Regarding fire safety, facility and laundry wards had the highest risk and isolated units had the lowest risk for buildings, some reasons for low risk in the building compared to the risk of fire for occupants and activities can be the following, relative resistance of buildings against fire, shorting of theoretical length and area of units, and access to water for firefighters. In both studies, by Sarsangi et al. (15) and Mahdinia et al. (11), 100% of occupants’ risk was obtained greater than one, which was equal to the results of this study. Some reasons for high risk of fire for occupants and activities can be the lack of a coherent plan for the evacuation of staff, lack of adequate access to emergency exits, lack of automatic sprinkler, detector and alarm systems. In the study of Sarsangi et al. (15), 95% of the risks of activities and 89.74% of risks of the buildings were greater than one; the reasons for the differences include the following: difference in the structure of the building, the existences of a water supply, the small area of the rooms, and the length of time, the firefighters are present at the place (below ten minutes), which is considered by the hospital’s strengths.
Costella et al. (16) showed that both managers and employees should be aware of the risk of occurrence of catastrophic events, and increasing awareness will change employees’ safety behaviors. This aim is achievable by assessing the risks and organizing a crisis management team in hospitals.
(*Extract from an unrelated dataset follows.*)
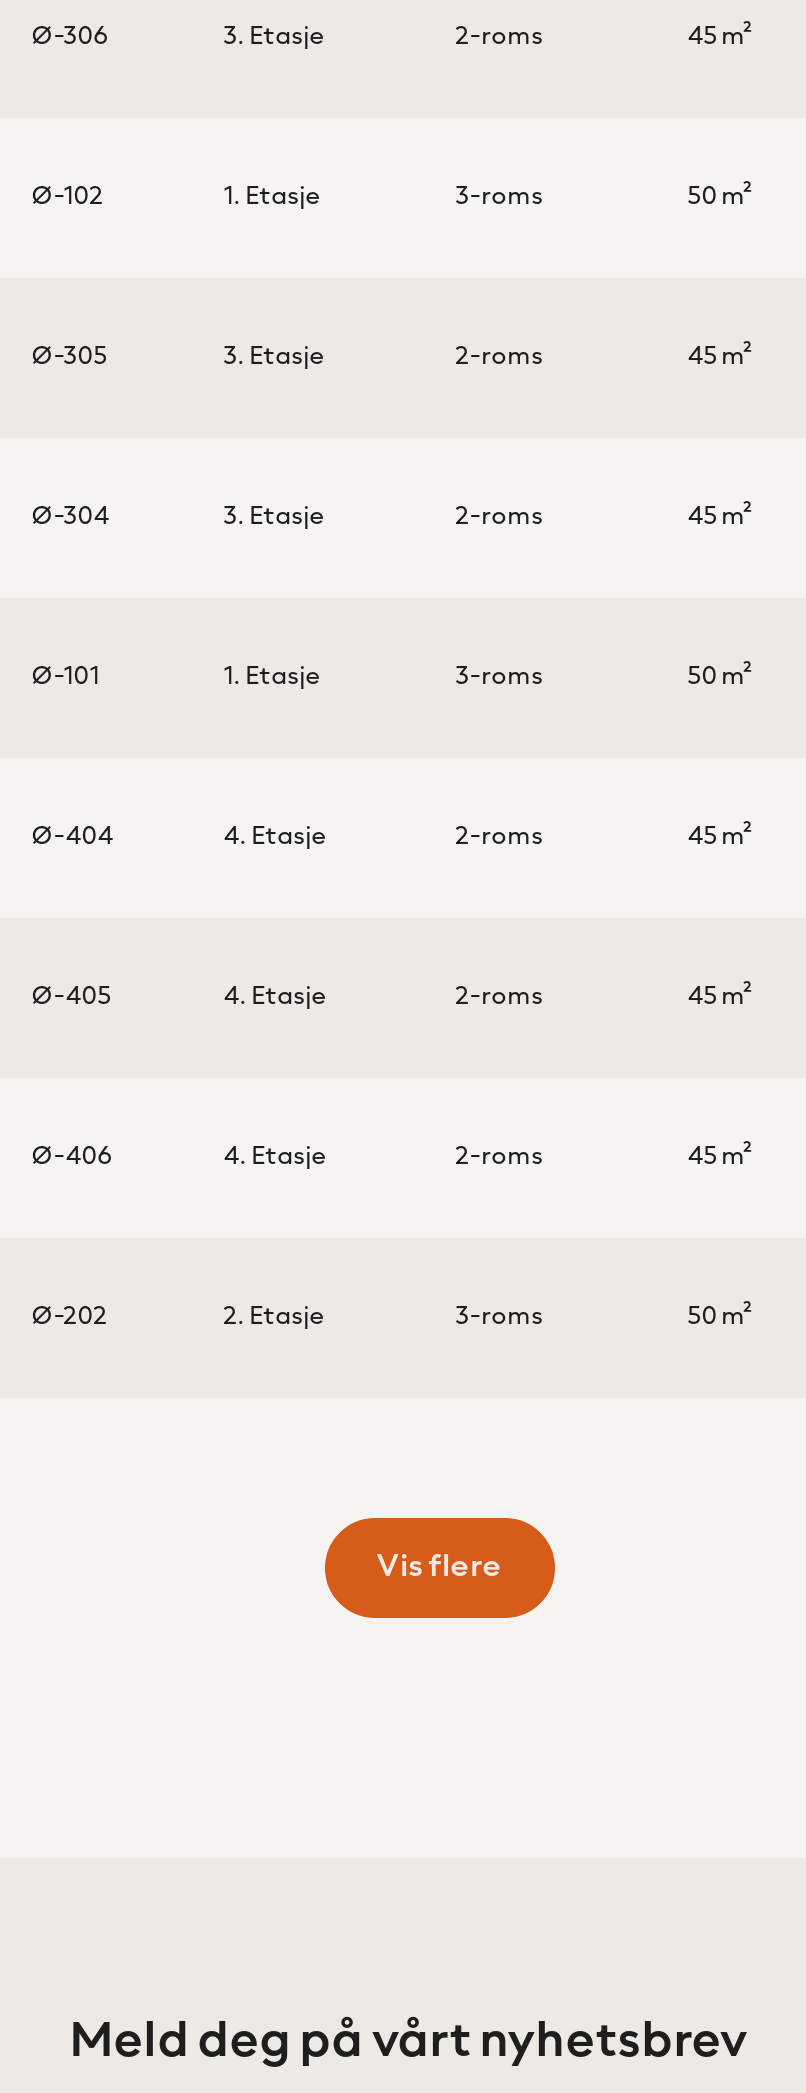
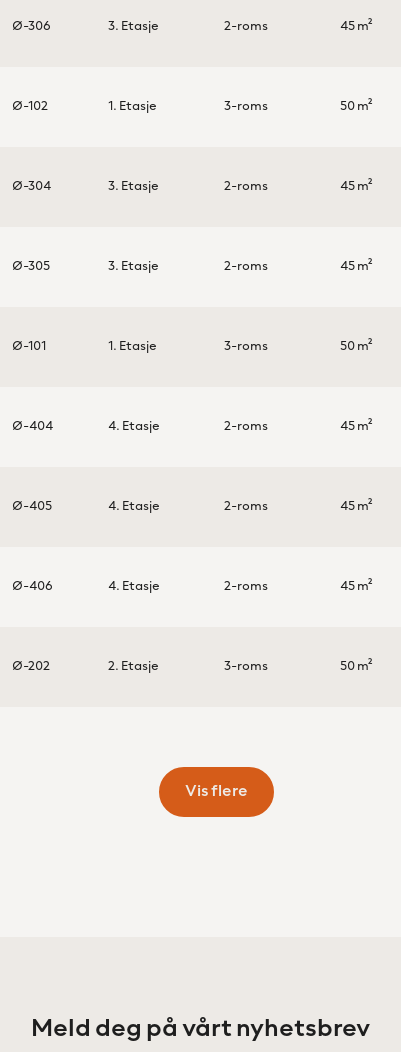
- Ø-305
+ Ø-304

- Ø-304
+ Ø-305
In researches conducted by Sabzghabaie et al. (17), in the field of safety in hospitals at Shahid Beheshti University of Medical Sciences, Khalooei et al. (18) on safety evaluation in Kerman teaching hospitals, Ghanbari Kakavand et al. (19) on Kermanshah teaching hospitals, and Norozi et al. (4) on evaluation of fire safety in Shiraz, teaching hospitals’ status of fire safety was reported as unpleasant, which is similar to the results of this study. The strong point of this study was of cooperation of hospital staff and their management in implementing the study. The weak point of this study was the limitation to one hospital to evaluate the effect of the crisis management team. The study by Rassin et al. (20) showed that hospitals have low readiness for crisis management, which is similar to the current study. The building risk for two wards of laundry and facilities was between 1.5 and 1.8. In the event of fire, the damage caused is between 35% and 64%, which indicates the need for special attention to the installation of a sprinkler system and the formation of a crisis management team. For other wards, in case of fire, the damage is estimated at 10% or less.
It is recommended to assess fire safety situation in other hospitals, and conduct similar studies with emphasis of different standards on the existence of efficient crisis management team in hospitals.
4.1. Conclusion
Due to the weak status of fire safety in all hospitals studied in this research, a crisis management team can reduce the fire risk in hospitals. It is suggested to determine the amount of damage and to identify the defects for each hospital, before fire risk assessment and the effect of alternative designs on risk reduction should be assessed before implementation.